All pictures are to be omitted while the lines starting at the line with "06-04-2017: none -> 95" and ending at the line with "2019-06-30: none -> -0.6" in the material below are retyped exactly, both ends included.

--- START ---

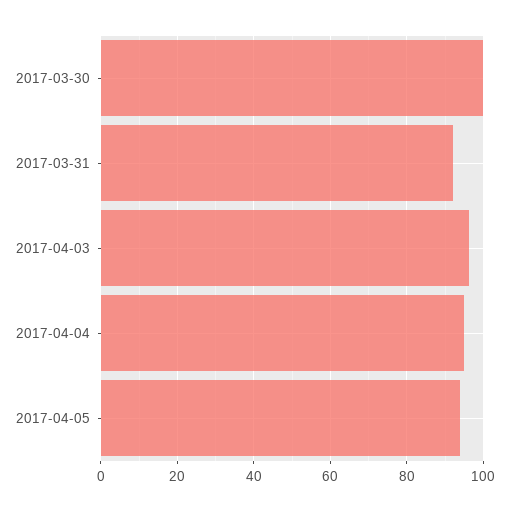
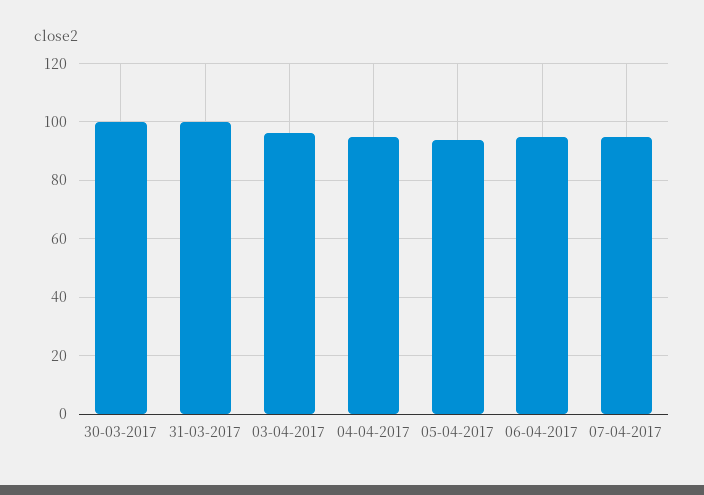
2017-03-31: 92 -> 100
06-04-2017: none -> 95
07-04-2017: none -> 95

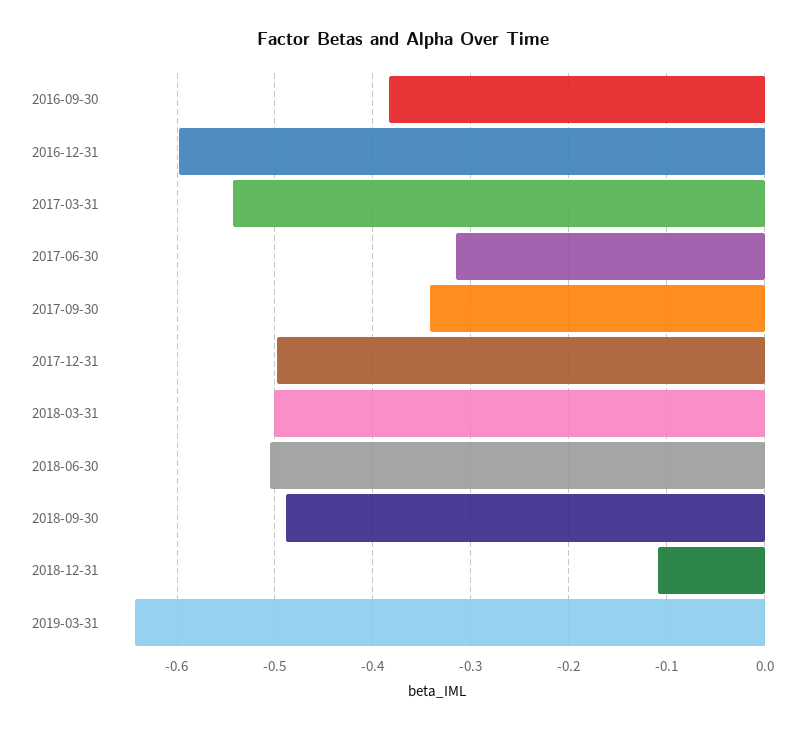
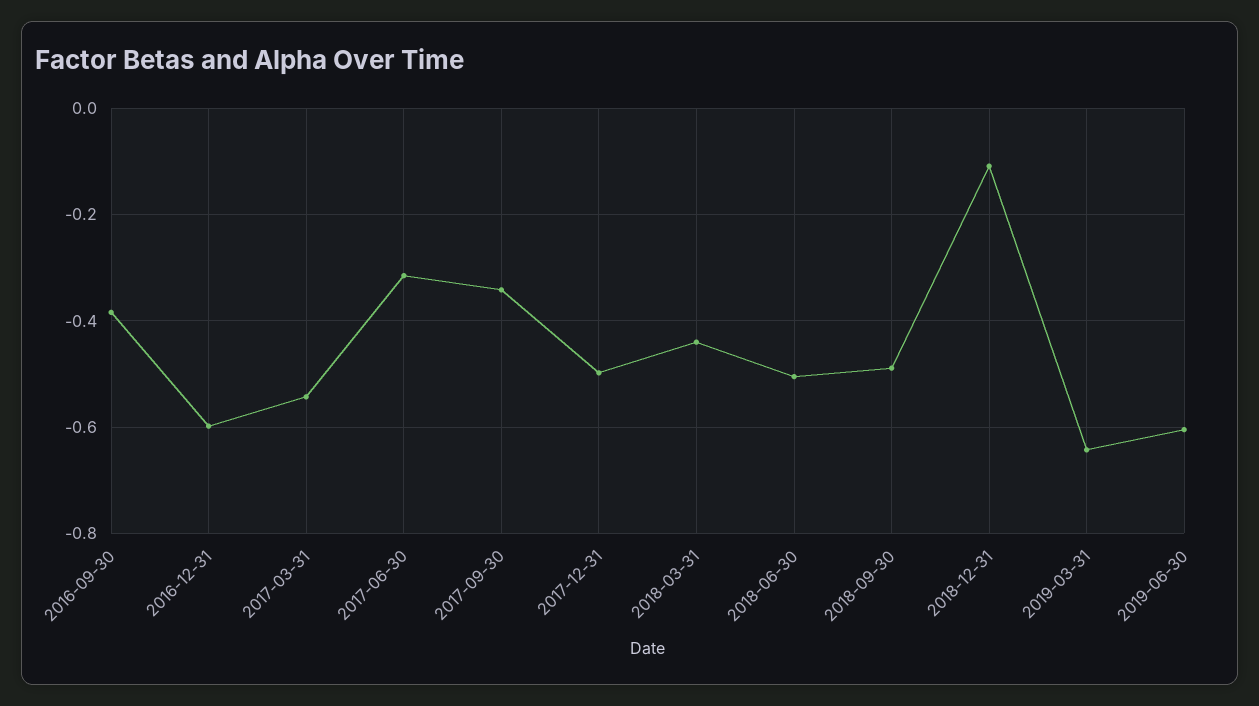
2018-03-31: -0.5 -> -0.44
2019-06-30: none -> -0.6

--- END ---
--- START ---

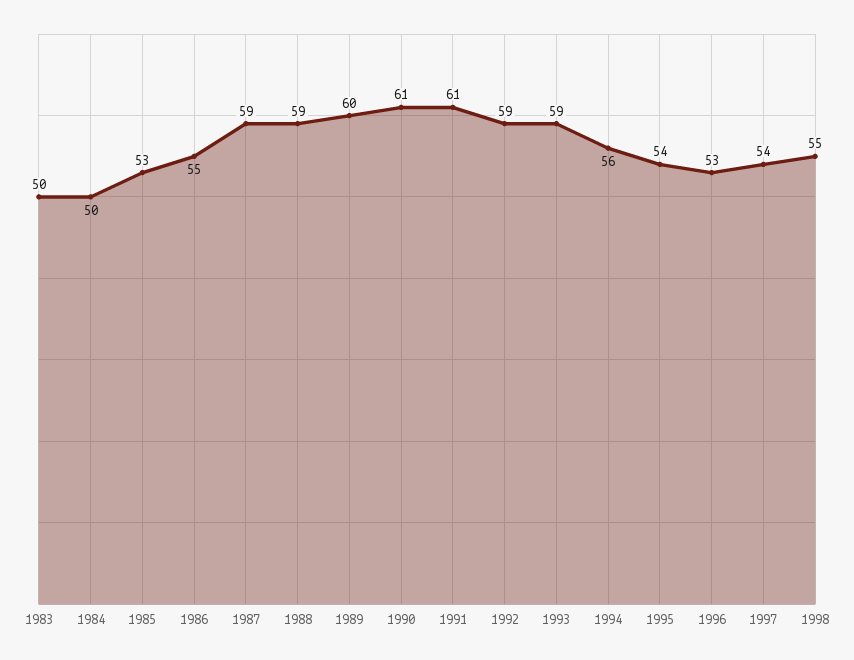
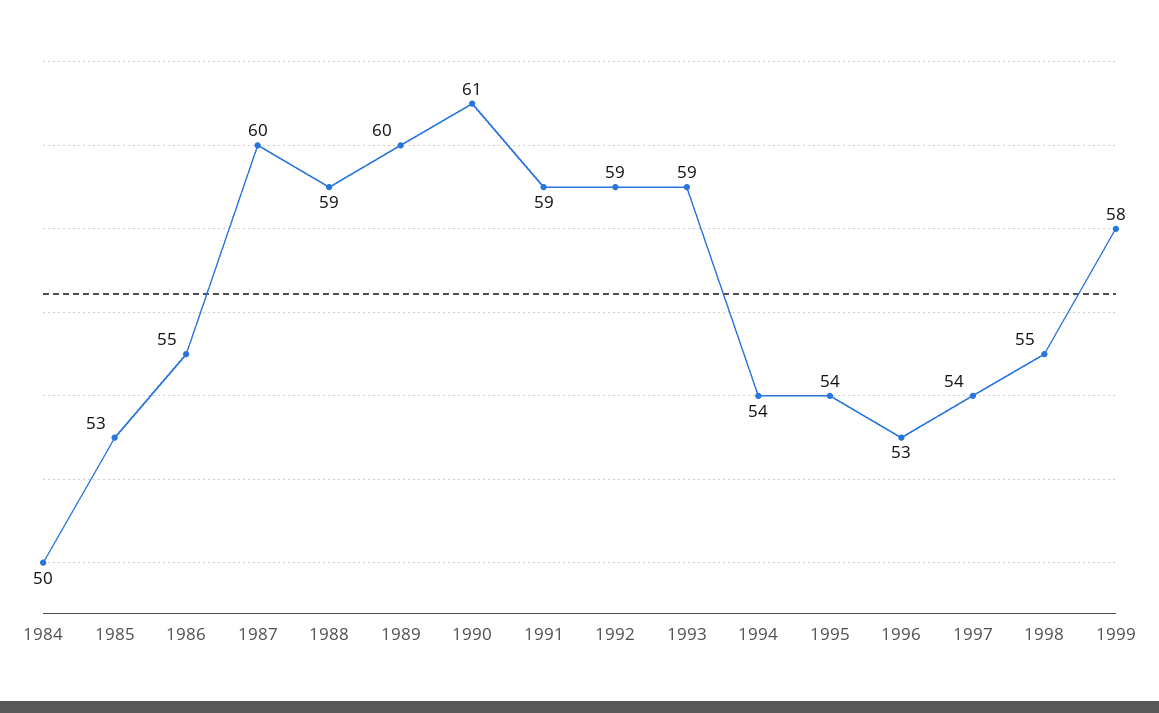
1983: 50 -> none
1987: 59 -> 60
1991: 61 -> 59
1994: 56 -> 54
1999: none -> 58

--- END ---

=== TASK RESULT ===
06-04-2017: none -> 95
07-04-2017: none -> 95

2018-03-31: -0.5 -> -0.44
2019-06-30: none -> -0.6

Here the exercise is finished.